The vaccine was proved to offer immunity against the disease in the laboratory.

By June 11, African swine fever has wreaked havoc in 55 cities and provinces, leaving 2.5 million pigs culled, or 6.5 per cent of the country’s pig population.

This was a huge loss for the livestock industry.

So far, bio-security standards have been applied at pig farms as the most effective method of protecting herds.

Cường said it was necessary to focus on developing poultry and aquaculture to avoid food imbalance.

He noted that the protection of breeding pigs was a vital task. The ministry has proposed the Government to support 240 breeding pig farms to apply secure breeding to protect their pigs from diseases.

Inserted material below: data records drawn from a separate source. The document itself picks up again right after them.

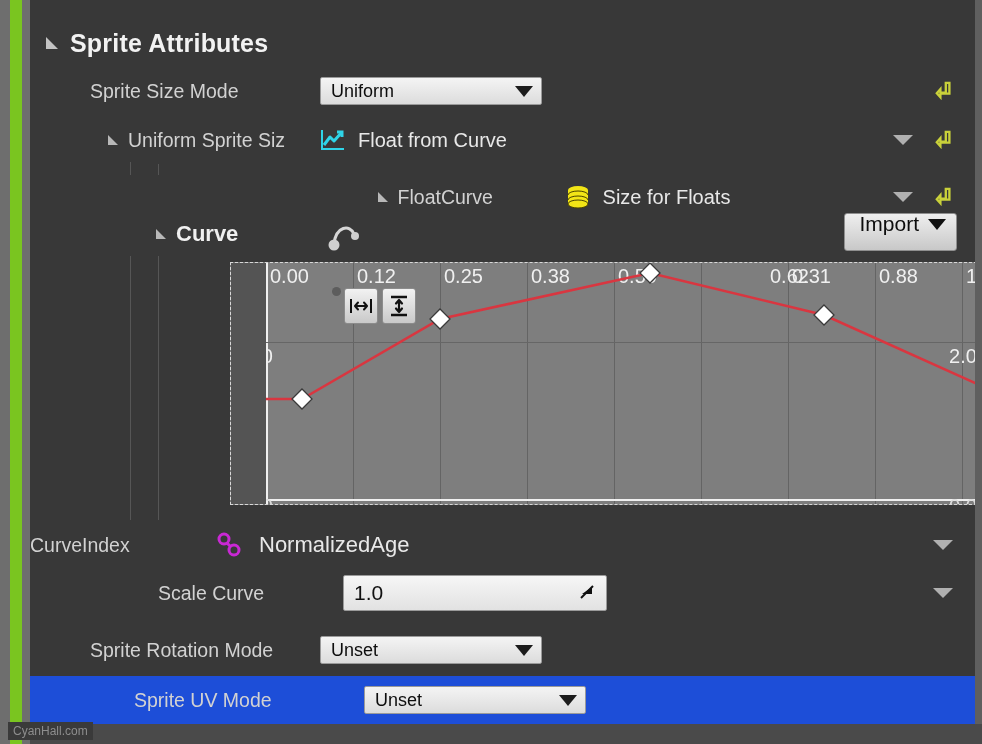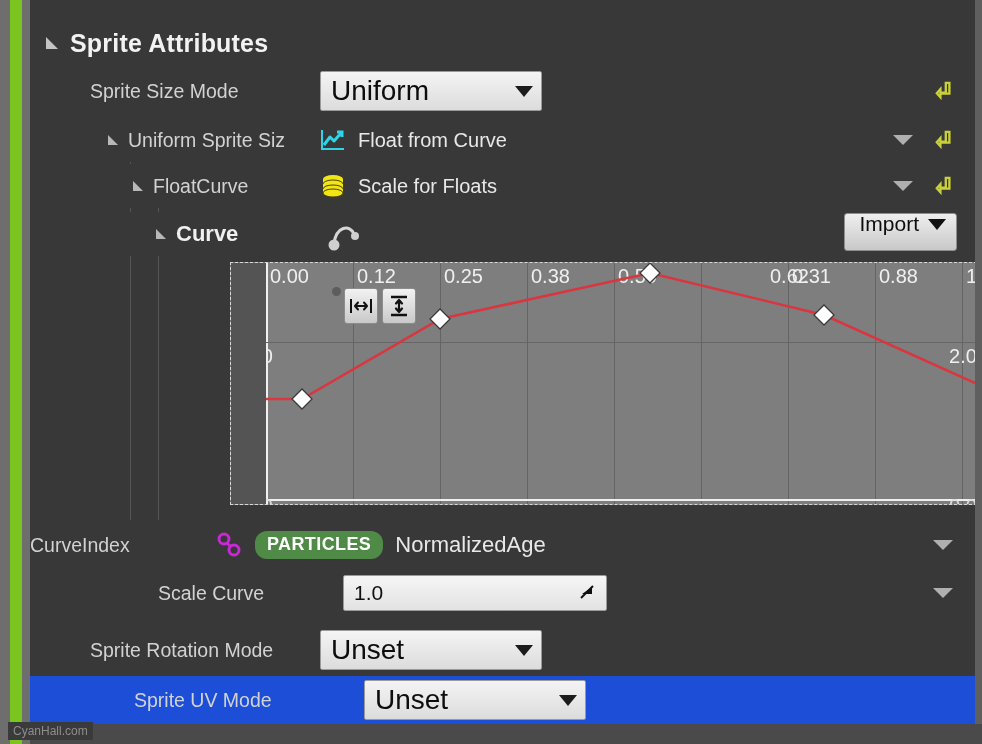"Uniform" .combo { font-size: 28px -> 18px; height: 40px -> 28px }
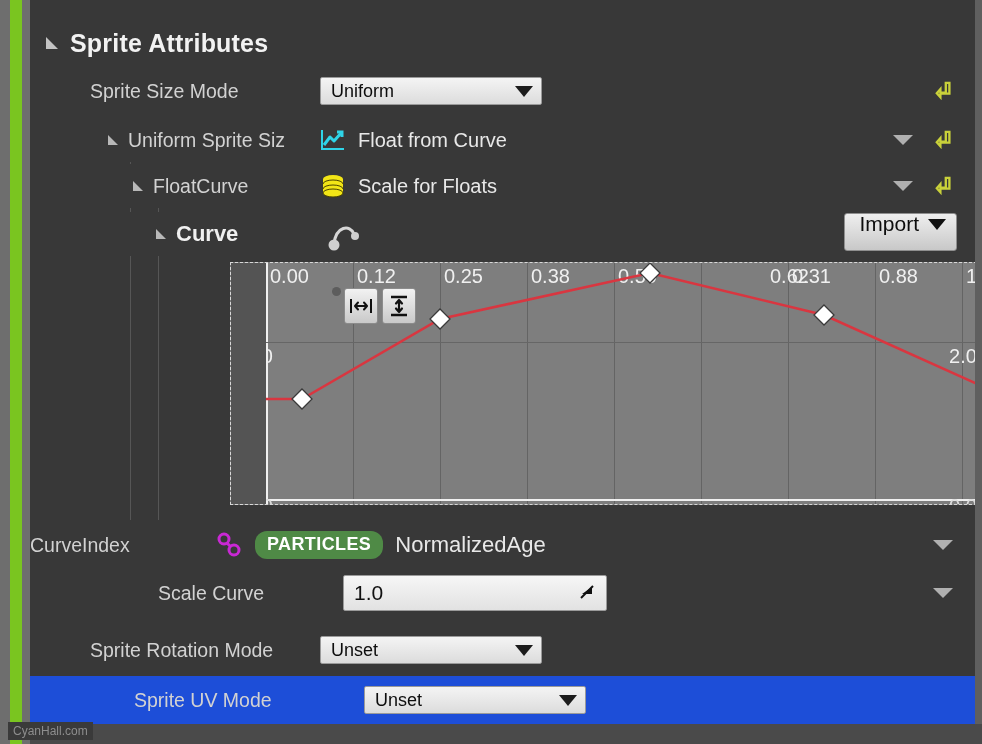"FloatCurve" div.row { justify-content: none -> center; top: 164px -> 175px }
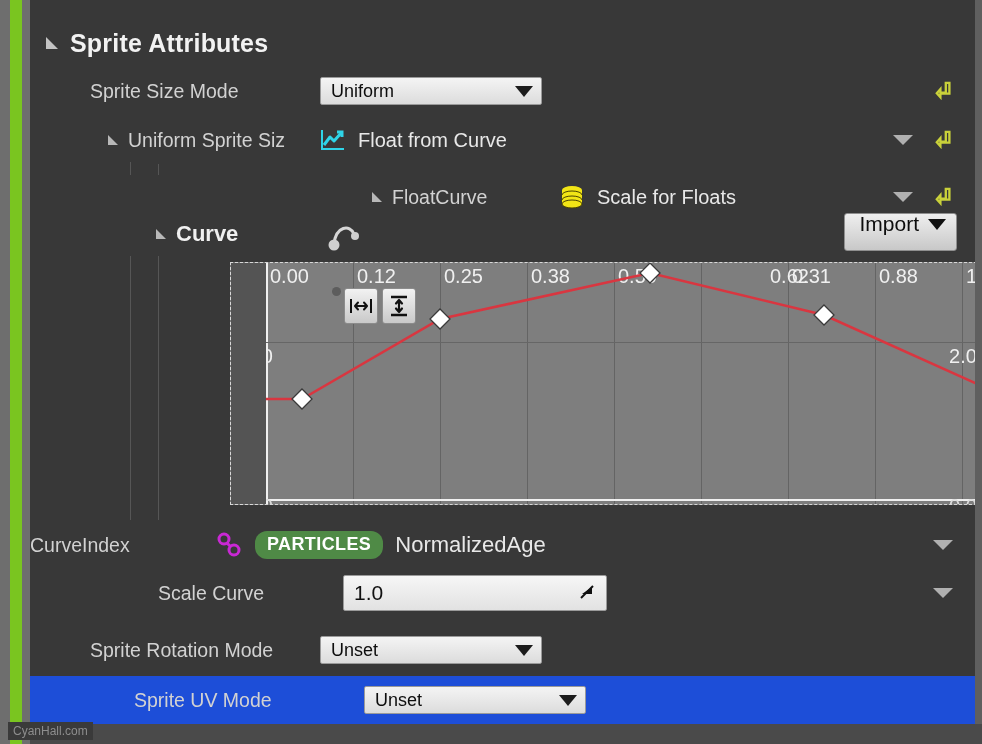"Scale for Floats" span.val-text { text: Scale -> Size }
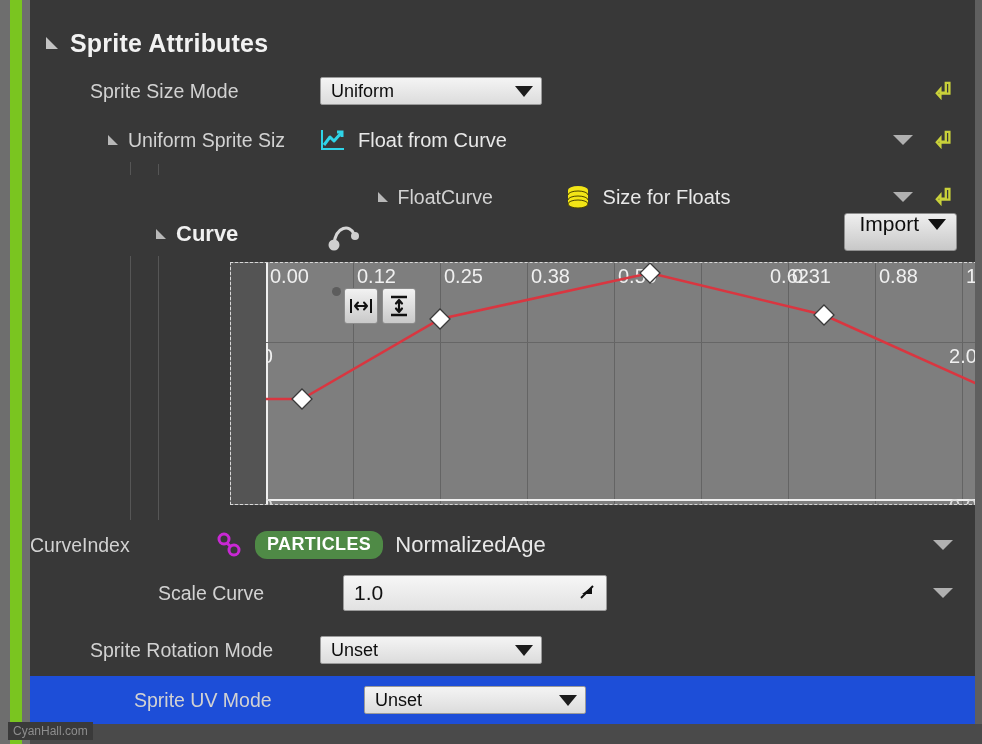"PARTICLES" span.badge { html: <span>PARTICLES</span> -> none }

The Government has agreed in principle.

Deputy minister Phùng Đức Tiến said the ministry has proposed the Government issue policies on financial support for farmers in preventing the disease.

Those who have infected pigs culled would receive support of between VNĐ25,000-30,000 per kilogramme.

Breeding pig farms would receive support of VNĐ500,000 per pig.

Currently, there are about 120,000 breeding pigs at 240 farms nationwide.

Tiến said that the prevention and control of African swine fever has been neglected in many localities, with substandard slaughterhouses, weak quarantine, failure to declare sick pigs, and substandard disposal of infected pigs.

He asked localities to review and institute solutions for the prevention and control of the epidemic, especially to strengthen the veterinary system at all levels.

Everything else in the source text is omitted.